**Work task:**
Please return every record exactly, with no pictures included.

━━━━━━━━━━━━━━━━━━━━━━━━━━━━━━

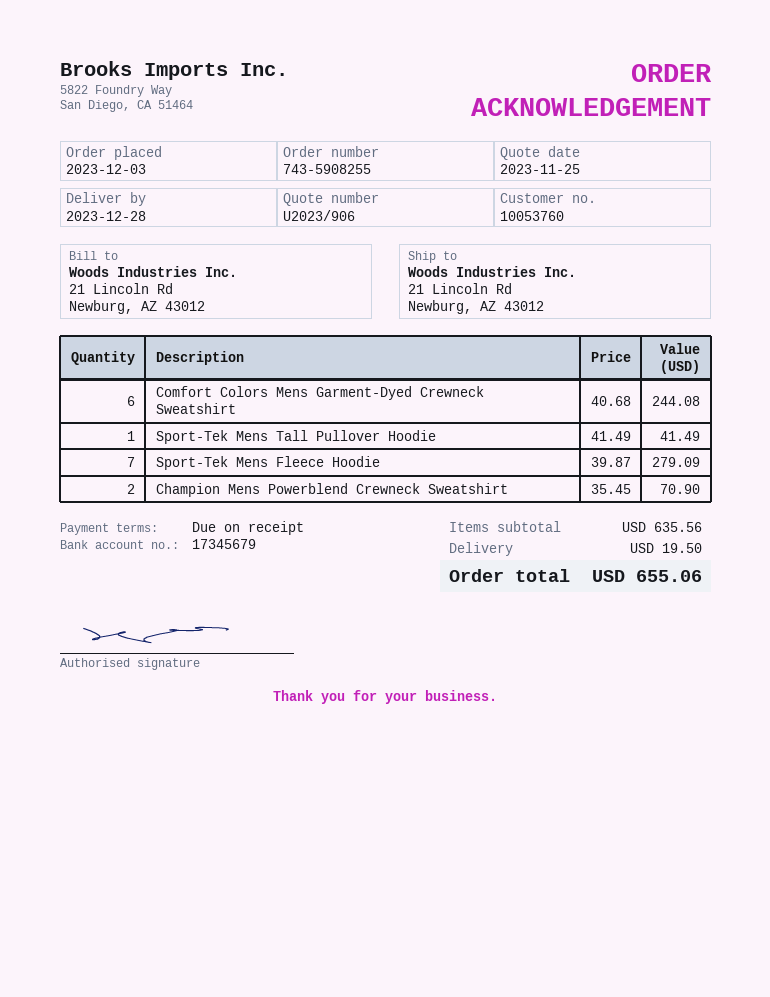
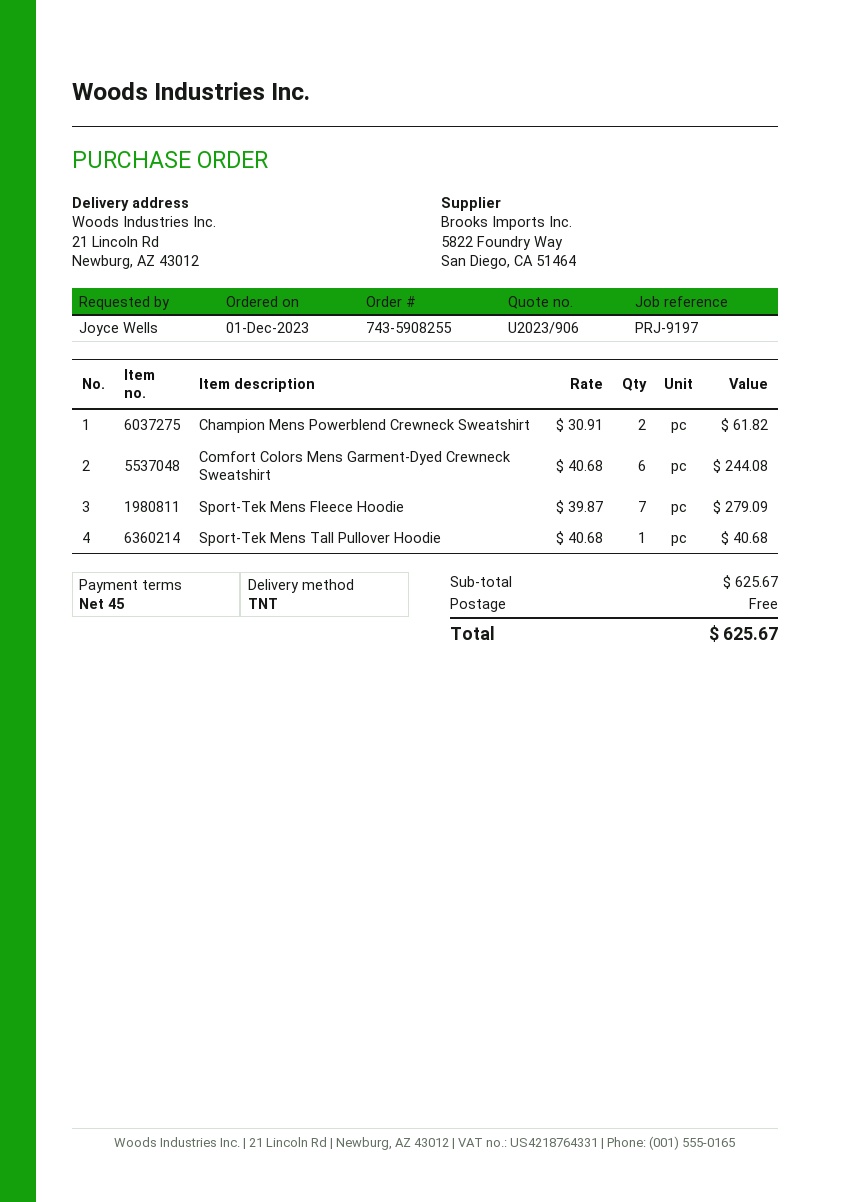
order date: 2023-12-03 -> 2023-12-01
payment terms: on receipt -> 45 days
Sport-Tek Mens Tall Pullover Hoodie: 1 x 41.49 = 41.49 -> 1 x 40.68 = 40.68
Champion Mens Powerblend Crewneck Sweatshirt: 2 x 35.45 = 70.90 -> 2 x 30.91 = 61.82
subtotal: 635.56 -> 625.67
shipping: 19.50 -> 0.00
total: 655.06 -> 625.67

━━━━━━━━━━━━━━━━━━━━━━━━━━━━━━

**Solution to the problem:**
order date: 2023-12-03 -> 2023-12-01
payment terms: on receipt -> 45 days
Sport-Tek Mens Tall Pullover Hoodie: 1 x 41.49 = 41.49 -> 1 x 40.68 = 40.68
Champion Mens Powerblend Crewneck Sweatshirt: 2 x 35.45 = 70.90 -> 2 x 30.91 = 61.82
subtotal: 635.56 -> 625.67
shipping: 19.50 -> 0.00
total: 655.06 -> 625.67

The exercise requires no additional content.